SW_EXPORT_URI = "s3://scrapy-webarchive/{spider}/"
SW_EXPORT_URI = "s3://scrapy-webarchive/{year}/{month}/{day}/{spider}/"

# OR add the file name for full control of the output
SW_EXPORT_URI = "s3://scrapy-webarchive/output.wacz"
SW_EXPORT_URI = "s3://scrapy-webarchive/{spider}/output-{timestamp}.wacz"
SW_EXPORT_URI = "s3://scrapy-webarchive/{year}/{month}/{day}/{spider}-{timestamp}.wacz"

This is the output path of the WACZ file. Multiple variables can be added that allow dynamic generation of the output path.

Supported variables: spider, year, month, day and timestamp.

SW_WACZ_TITLE

This setting defines the title of the WACZ used in the datapackage.json, which is generated durning the WACZ creation. It will default to the spider name if it is not configured.

SW_WACZ_DESCRIPTION

This setting defines the description of the WACZ used in the datapackage.json, which is generated durning the WACZ creation. It will default to the spider name if it is not configured. Defaults to:

This is the web archive generated by a scrapy-webarchive extension for the spider. It is mainly for scraping purposes as it does not contain any js/css data. Though it can be replayed as bare HTML if the site does not depend on JavaScript.

Downloader middleware and spider middleware

SW_WACZ_SOURCE_URI

SW_WACZ_SOURCE_URI = "s3://scrapy-webarchive/archive.wacz"

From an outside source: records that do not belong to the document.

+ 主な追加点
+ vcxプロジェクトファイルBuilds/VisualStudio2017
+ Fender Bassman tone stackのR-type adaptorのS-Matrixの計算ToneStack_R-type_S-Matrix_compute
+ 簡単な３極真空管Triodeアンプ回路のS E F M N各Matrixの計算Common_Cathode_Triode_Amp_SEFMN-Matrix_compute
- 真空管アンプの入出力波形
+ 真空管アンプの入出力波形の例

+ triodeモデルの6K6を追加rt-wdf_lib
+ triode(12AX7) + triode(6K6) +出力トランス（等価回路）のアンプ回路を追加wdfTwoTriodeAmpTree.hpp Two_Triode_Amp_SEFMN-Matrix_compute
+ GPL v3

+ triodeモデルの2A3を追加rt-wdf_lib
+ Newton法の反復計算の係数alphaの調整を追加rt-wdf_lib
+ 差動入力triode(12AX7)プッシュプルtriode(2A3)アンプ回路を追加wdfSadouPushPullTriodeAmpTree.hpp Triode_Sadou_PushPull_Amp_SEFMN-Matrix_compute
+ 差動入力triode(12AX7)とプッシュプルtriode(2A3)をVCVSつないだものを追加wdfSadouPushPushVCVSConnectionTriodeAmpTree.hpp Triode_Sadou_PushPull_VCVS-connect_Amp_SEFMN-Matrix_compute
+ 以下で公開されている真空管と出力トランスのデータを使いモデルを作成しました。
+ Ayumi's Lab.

# Allows multiple sources, comma seperated.
SW_WACZ_SOURCE_URI = "s3://scrapy-webarchive/archive.wacz,/path/to/archive.wacz"

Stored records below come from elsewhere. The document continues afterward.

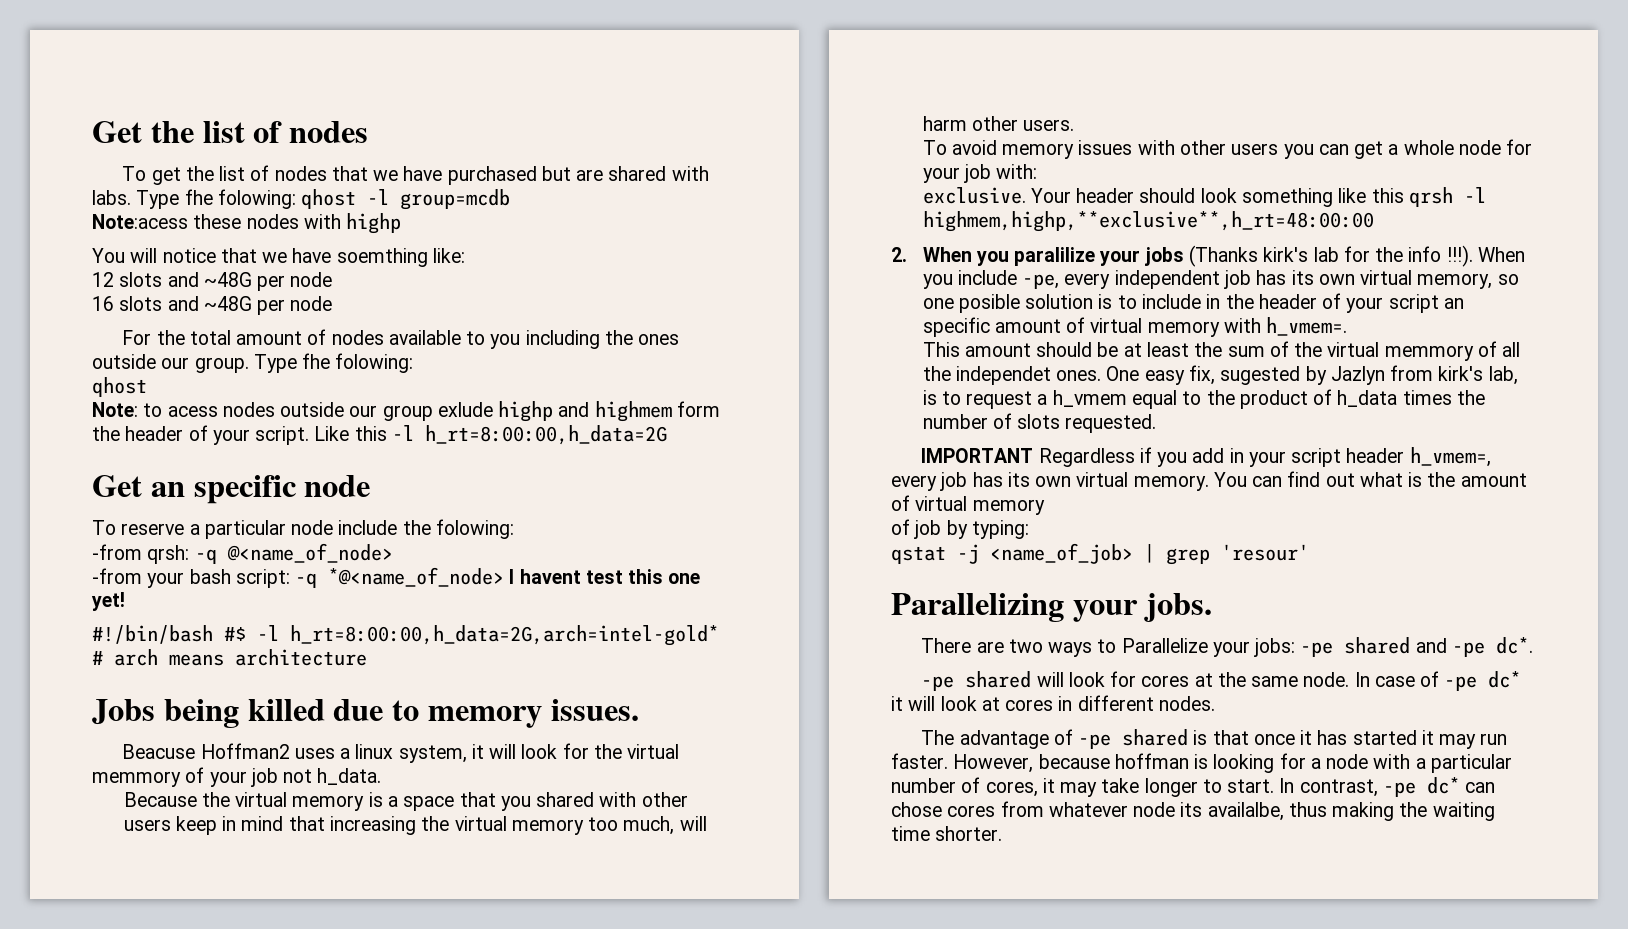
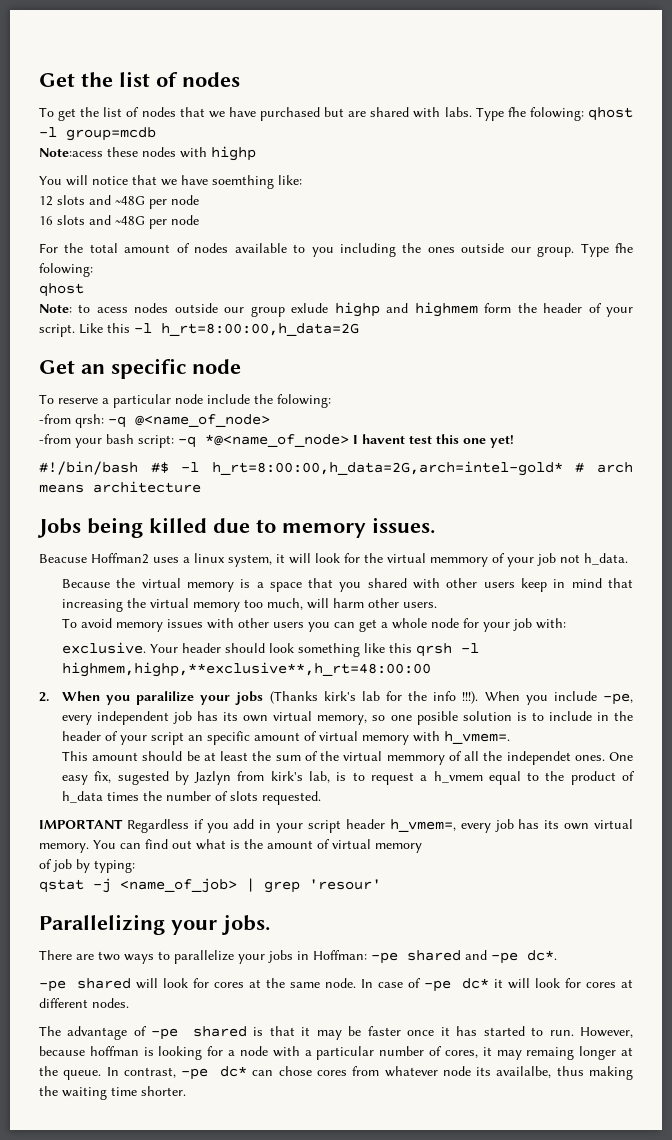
- There are two ways to Parallelize your jobs: -pe shared and -pe dc*.
+ There are two ways to parallelize your jobs in Hoffman: -pe shared and -pe dc*.
- In case of -pe dc* it will look at cores in different nodes.
+ In case of -pe dc* it will look for cores at different nodes.
- The advantage of -pe shared is that once it has started it may run faster.
+ The advantage of -pe shared is that it may be faster once it has started to run.
- However, because hoffman is looking for a node with a particular number of cores, it may take longer to start.
+ However, because hoffman is looking for a node with a particular number of cores, it may remaing longer at the queue.

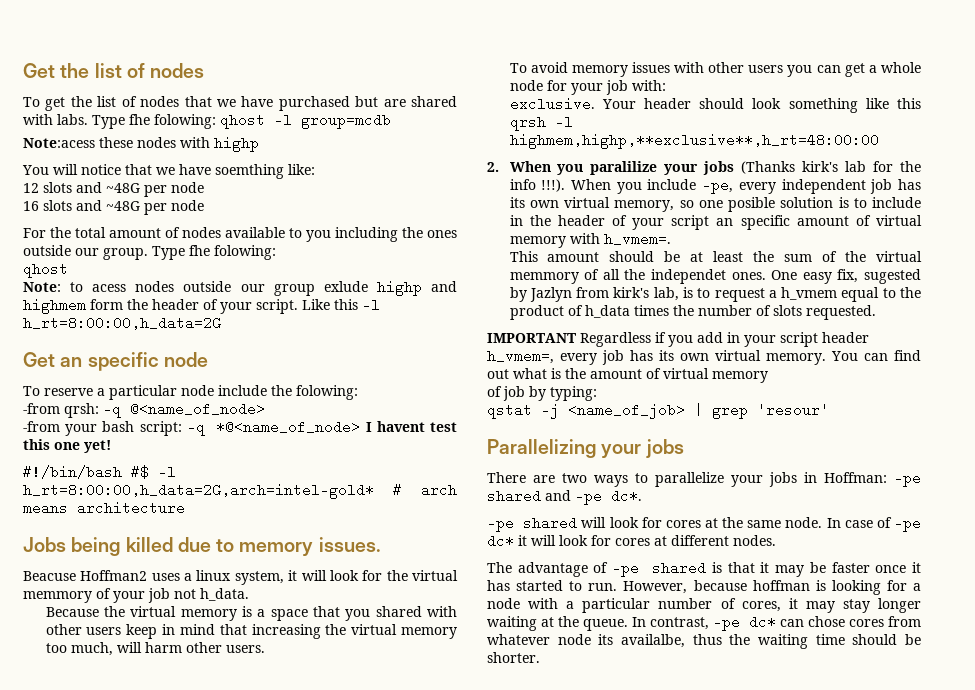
- Parallelizing your jobs.
+ Parallelizing your jobs
- However, because hoffman is looking for a node with a particular number of cores, it may remaing longer at the queue.
+ However, because hoffman is looking for a node with a particular number of cores, it may stay longer waiting at the queue.
- In contrast, -pe dc* can chose cores from whatever node its availalbe, thus making the waiting time shorter.
+ In contrast, -pe dc* can chose cores from whatever node its availalbe, thus the waiting time should be shorter.

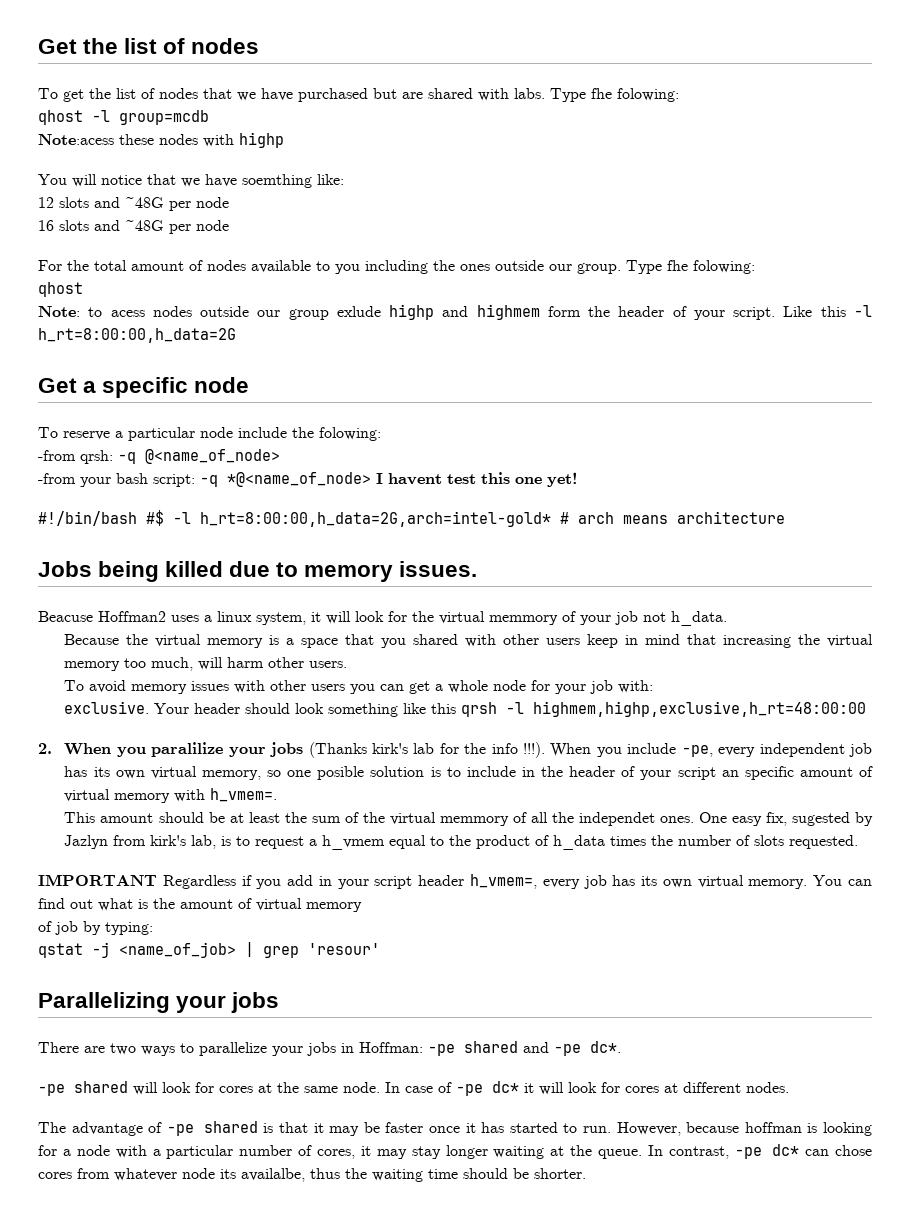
- To get the list of nodes that we have purchased but are shared with labs. Type fhe folowing: qhost -l group=mcdb
+ To get the list of nodes that we have purchased but are shared with labs. Type fhe folowing:
+ qhost -l group=mcdb
- Get an specific node
+ Get a specific node
- Your header should look something like this qrsh -l highmem,highp,**exclusive**,h_rt=48:00:00
+ Your header should look something like this qrsh -l highmem,highp,exclusive,h_rt=48:00:00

This setting defines the location of the WACZ file that should be used as a source for the crawl job.

SW_WACZ_CRAWL

SW_WACZ_CRAWL = True

Setting to ignore original start_requests, just yield all responses found.

SW_WACZ_TIMEOUT

SW_WACZ_TIMEOUT = 60

Transport parameter for retrieving the SW_WACZ_SOURCE_URI from the defined location.